*** MATERIALS PROVIDED Section Begins ***
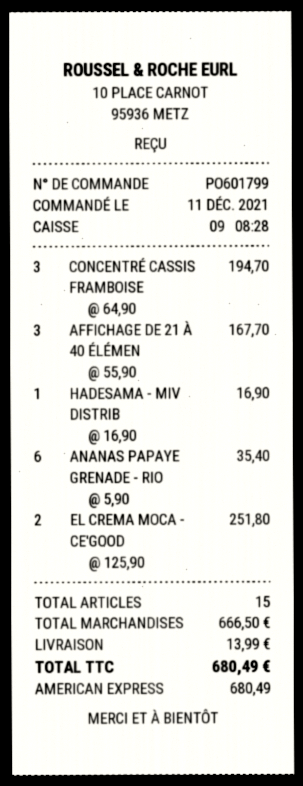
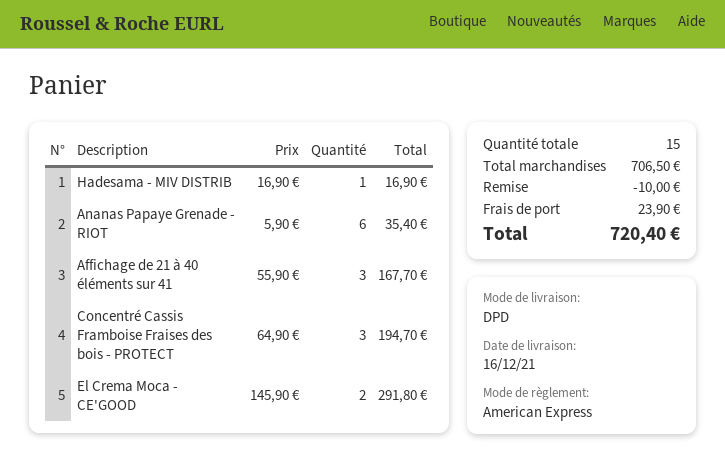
EL CREMA MOCA - CE'GOOD: 2 x 125.90 = 251.80 -> 2 x 145.90 = 291.80
subtotal: 666.50 -> 706.50
discount: none -> 10.00
shipping: 13.99 -> 23.90
total: 680.49 -> 720.40

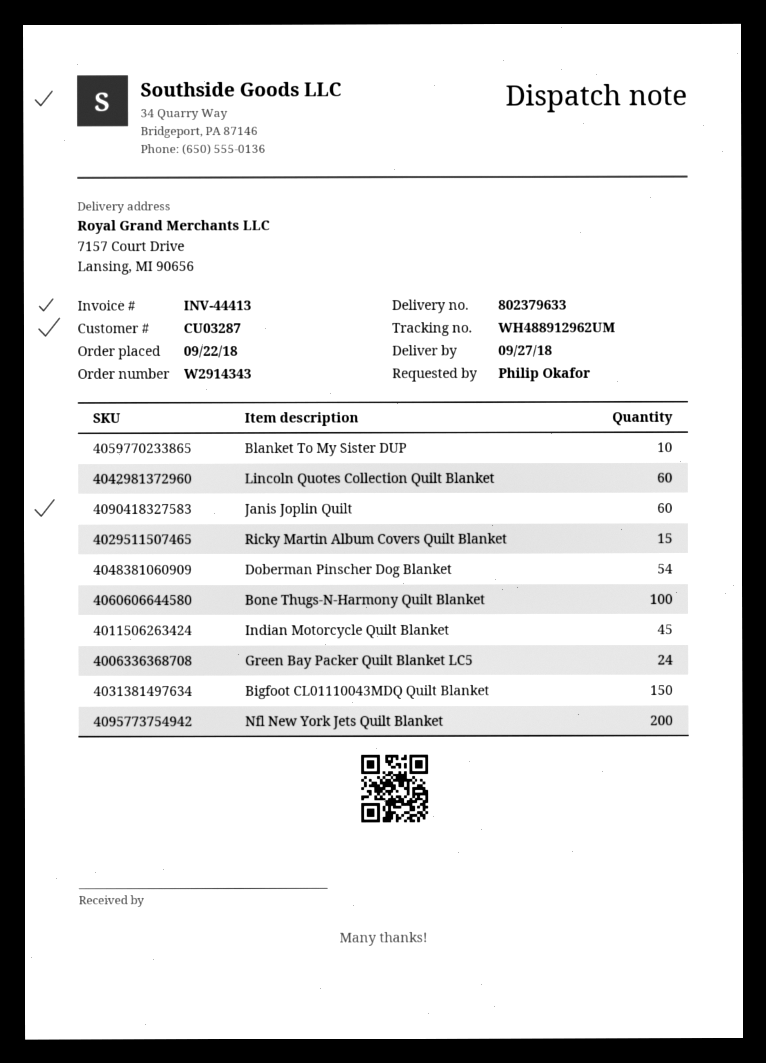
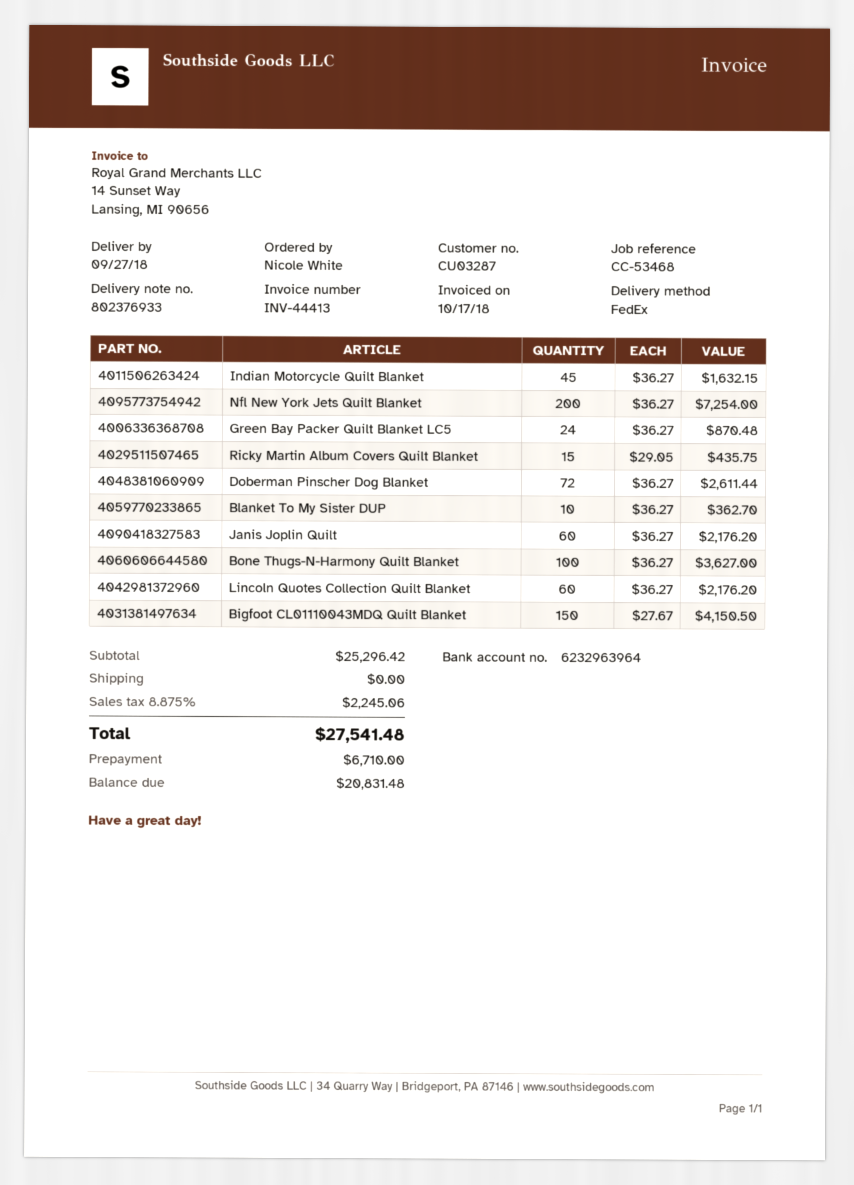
delivery note number: 802379633 -> 802376933
ordered by: Philip Okafor -> Nicole White
Doberman Pinscher Dog Blanket: 54 -> 72

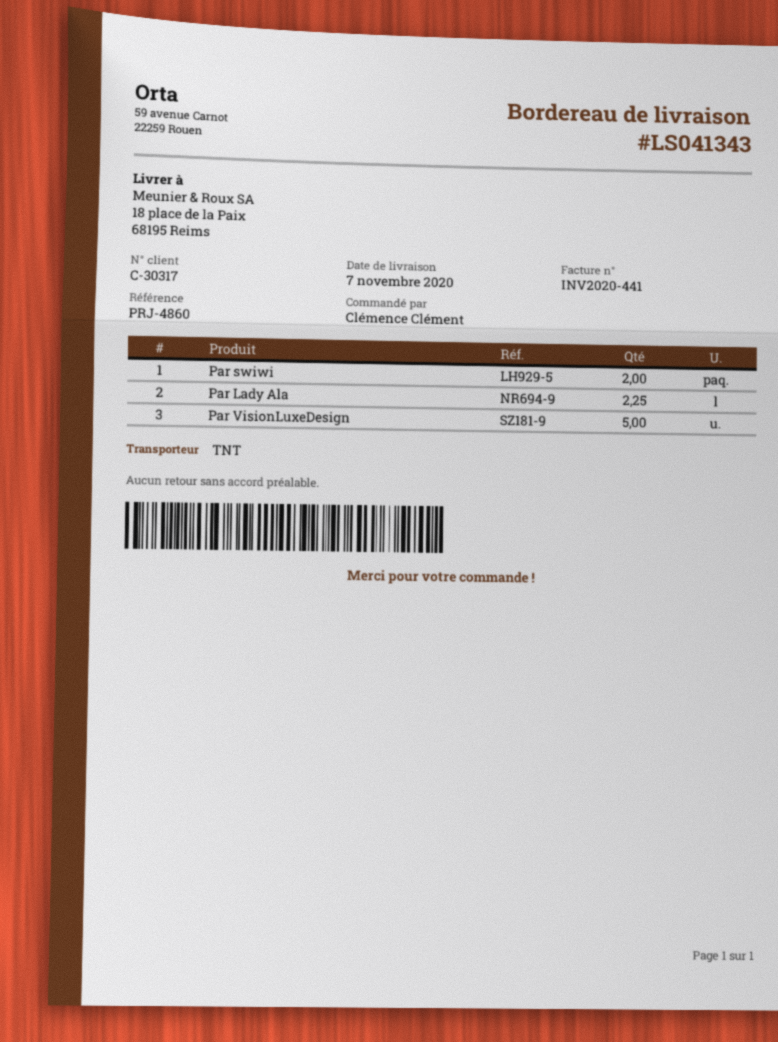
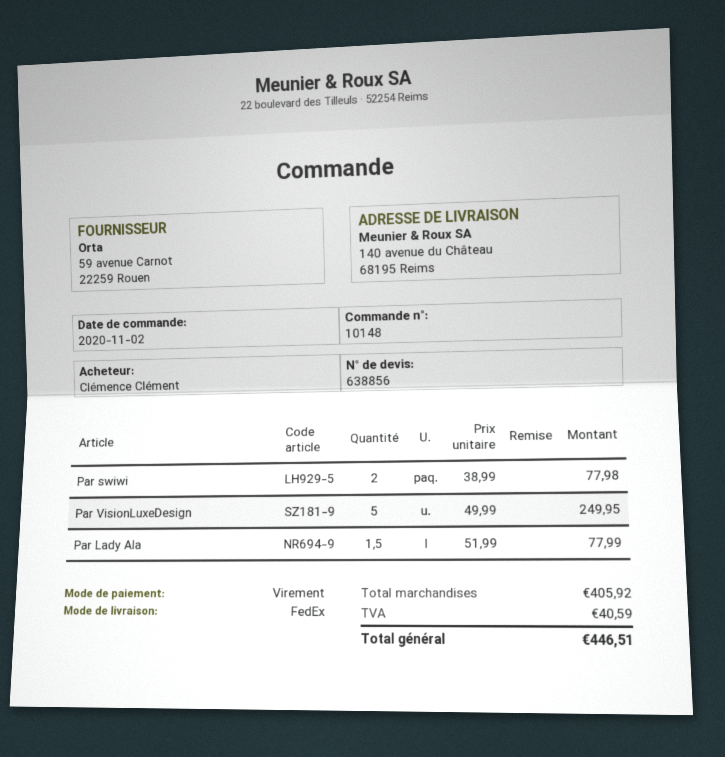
shipping method: TNT -> FedEx
ship to: 18 place de la Paix, 68195 Reims -> 140 avenue du Château, 68195 Reims
Par Lady Ala: 2.25 -> 1.5

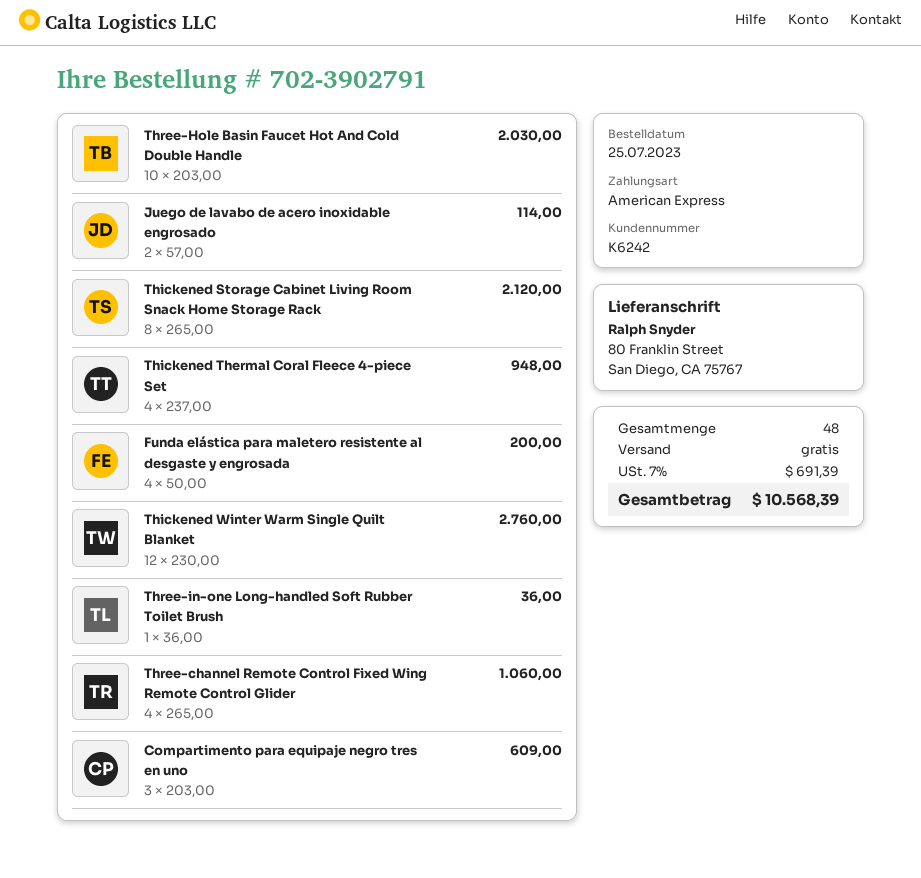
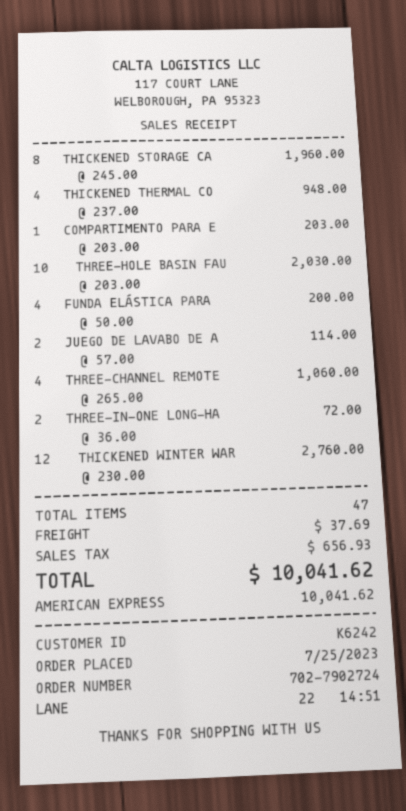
order number: 702-3902791 -> 702-7902724
Thickened Storage Cabinet Living Room Snack Home Storage Rack: 8 x 265.00 = 2120.00 -> 8 x 245.00 = 1960.00
Three-in-one Long-handled Soft Rubber Toilet Brush: 1 x 36.00 = 36.00 -> 2 x 36.00 = 72.00
Compartimento para equipaje negro tres en uno: 3 x 203.00 = 609.00 -> 1 x 203.00 = 203.00
total quantity: 48 -> 47
shipping: 0.00 -> 37.69
tax: 691.39 -> 656.93
total: 10568.39 -> 10041.62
*** MATERIALS PROVIDED Section Ends ***
» WHAT YOU HAVE TO DO
Could you set down nothing but the lines from the one containing "Doberman Pinscher Dog Blanket: 54 -> 72" through the last line of the records above, both ends included, exactly as given and free of pictures?

» RESULT BELOW
Doberman Pinscher Dog Blanket: 54 -> 72

shipping method: TNT -> FedEx
ship to: 18 place de la Paix, 68195 Reims -> 140 avenue du Château, 68195 Reims
Par Lady Ala: 2.25 -> 1.5

order number: 702-3902791 -> 702-7902724
Thickened Storage Cabinet Living Room Snack Home Storage Rack: 8 x 265.00 = 2120.00 -> 8 x 245.00 = 1960.00
Three-in-one Long-handled Soft Rubber Toilet Brush: 1 x 36.00 = 36.00 -> 2 x 36.00 = 72.00
Compartimento para equipaje negro tres en uno: 3 x 203.00 = 609.00 -> 1 x 203.00 = 203.00
total quantity: 48 -> 47
shipping: 0.00 -> 37.69
tax: 691.39 -> 656.93
total: 10568.39 -> 10041.62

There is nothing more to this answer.